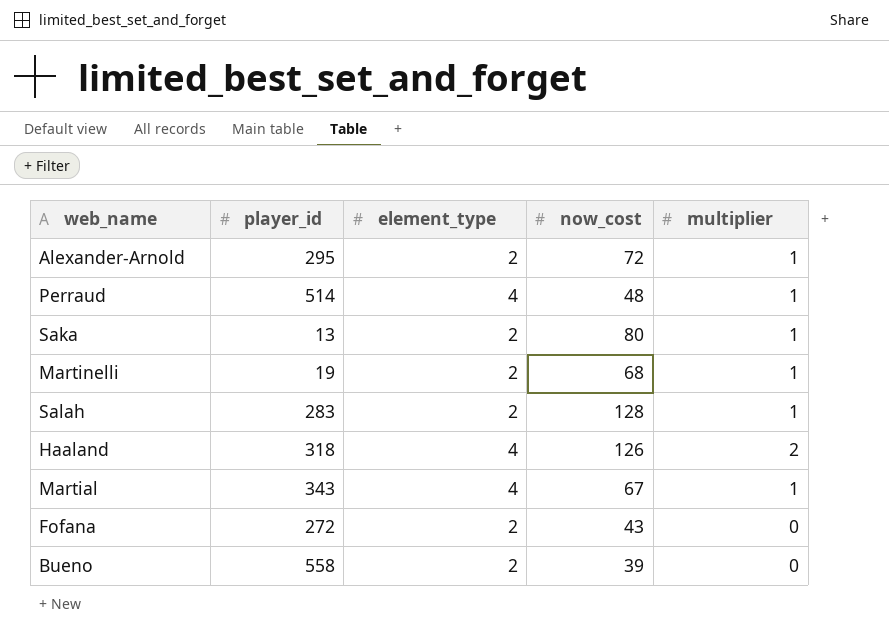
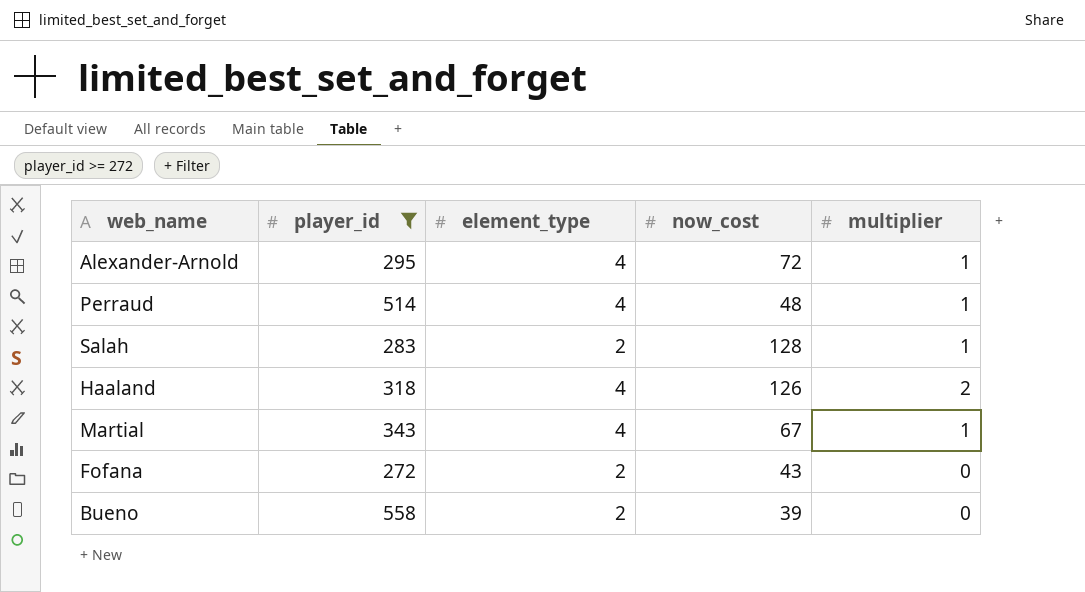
filter: none -> player_id >= 272
Alexander-Arnold | element_type: 2 -> 4

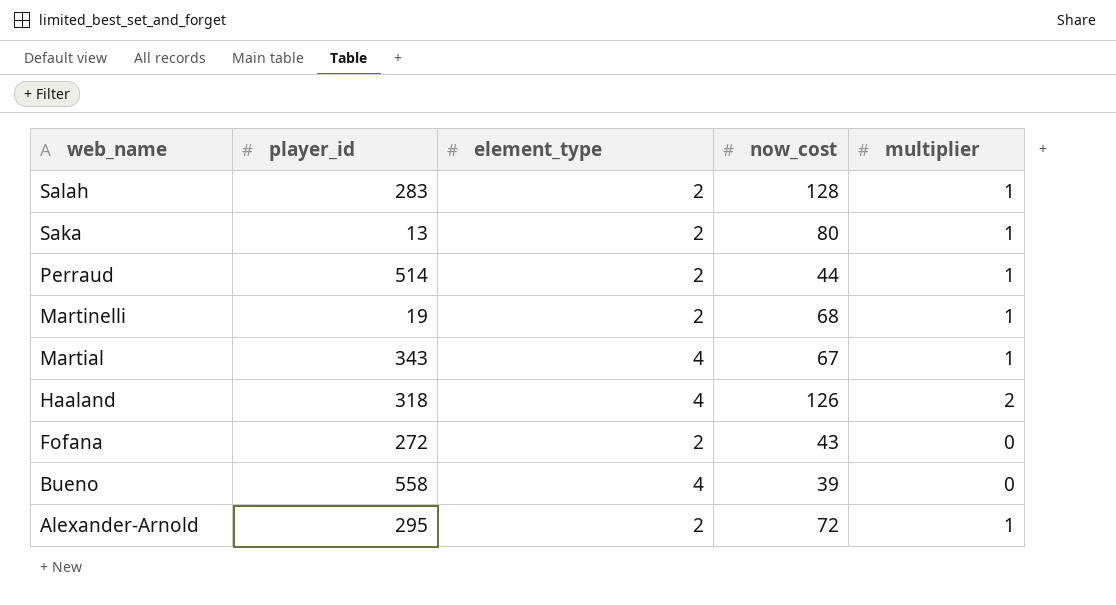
filter: player_id >= 272 -> none
row order: none -> web_name descending
Perraud | element_type: 4 -> 2
Perraud | now_cost: 48 -> 44
Bueno | element_type: 2 -> 4
Alexander-Arnold | element_type: 4 -> 2

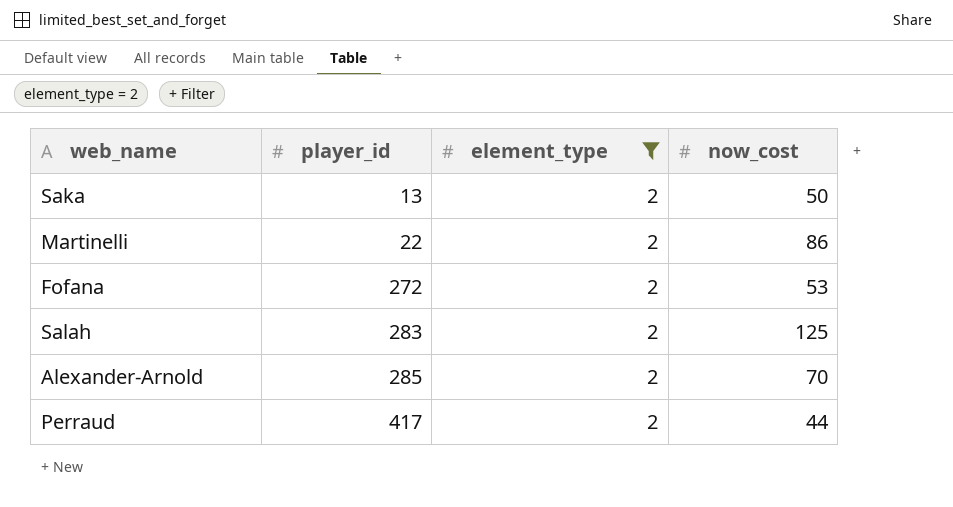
filter: none -> element_type = 2
row order: web_name descending -> player_id ascending
column multiplier | position: 5 -> none
Saka | now_cost: 80 -> 50
Martinelli | player_id: 19 -> 22
Martinelli | now_cost: 68 -> 86
Fofana | now_cost: 43 -> 53
Salah | now_cost: 128 -> 125
Alexander-Arnold | player_id: 295 -> 285
Alexander-Arnold | now_cost: 72 -> 70
Perraud | player_id: 514 -> 417

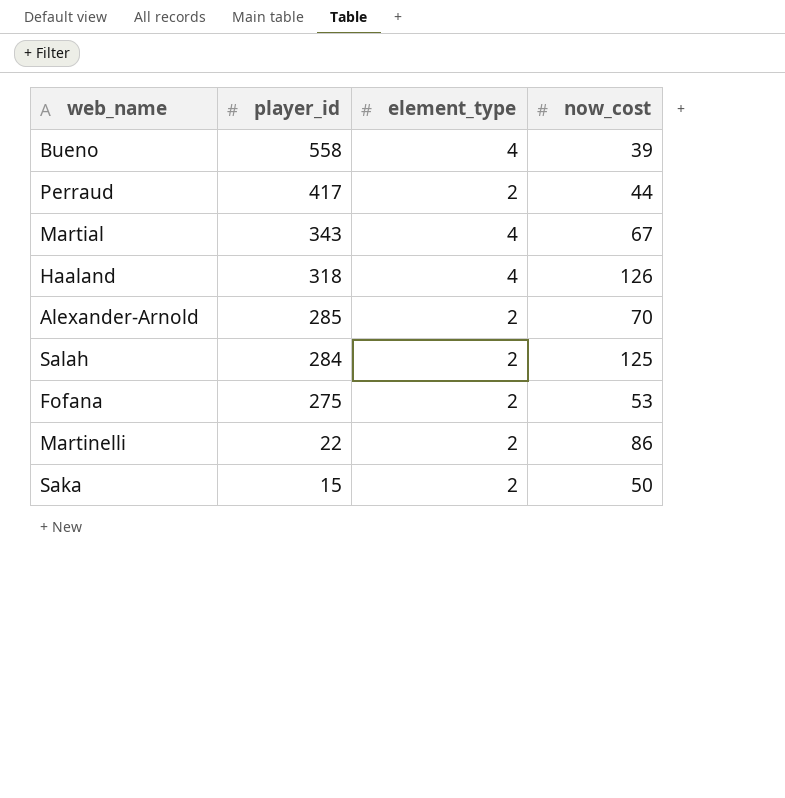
filter: element_type = 2 -> none
row order: player_id ascending -> player_id descending
Salah | player_id: 283 -> 284
Fofana | player_id: 272 -> 275
Saka | player_id: 13 -> 15

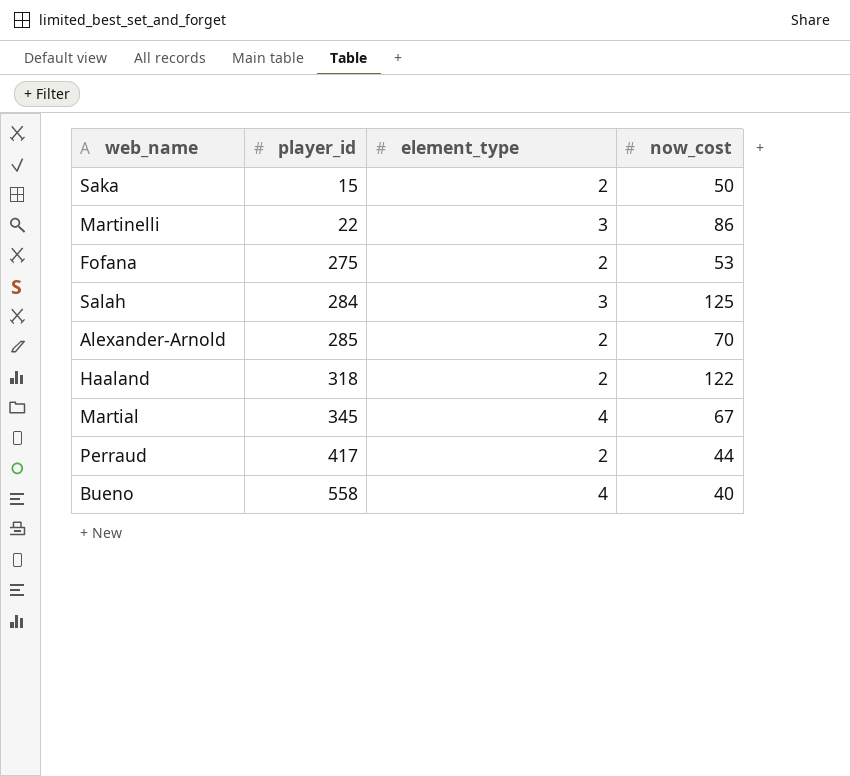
row order: player_id descending -> player_id ascending
Martinelli | element_type: 2 -> 3
Salah | element_type: 2 -> 3
Haaland | element_type: 4 -> 2
Haaland | now_cost: 126 -> 122
Martial | player_id: 343 -> 345
Bueno | now_cost: 39 -> 40

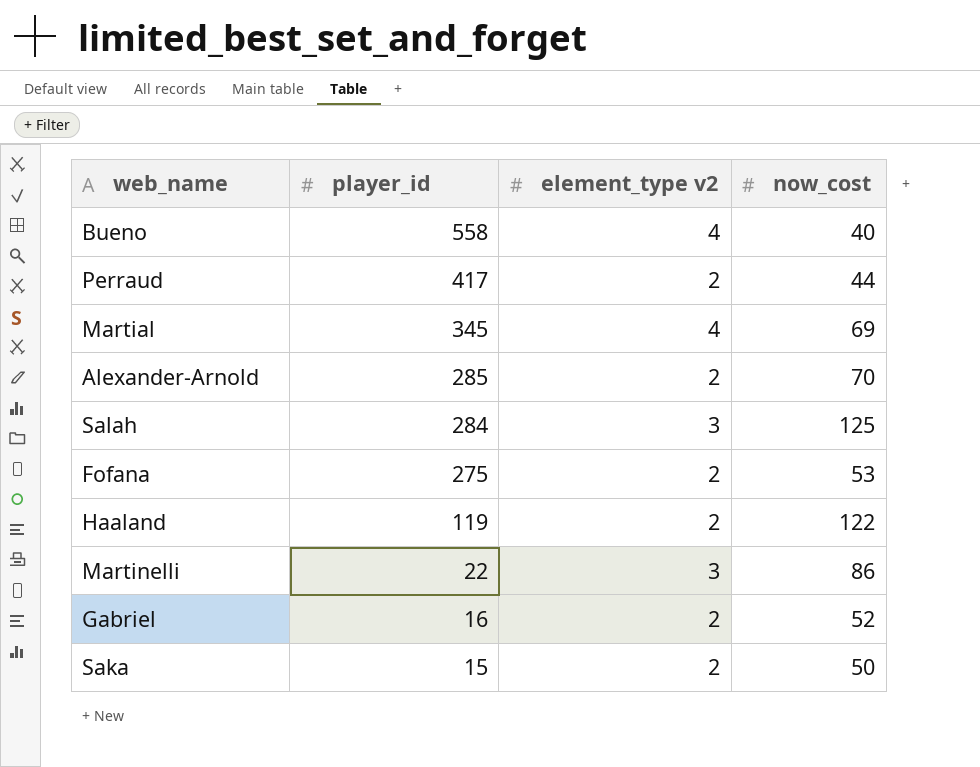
row order: player_id ascending -> player_id descending
column name: element_type -> element_type v2
Martial | now_cost: 67 -> 69
Haaland | player_id: 318 -> 119
row Gabriel: none -> 16 | 2 | 52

━━━━

Copy exactly, and only, the lines running from the one containing "Bueno | now_cost: 39 -> 40" through the final line of the data, and omit the pictures.

> Reply to the task:
Bueno | now_cost: 39 -> 40

row order: player_id ascending -> player_id descending
column name: element_type -> element_type v2
Martial | now_cost: 67 -> 69
Haaland | player_id: 318 -> 119
row Gabriel: none -> 16 | 2 | 52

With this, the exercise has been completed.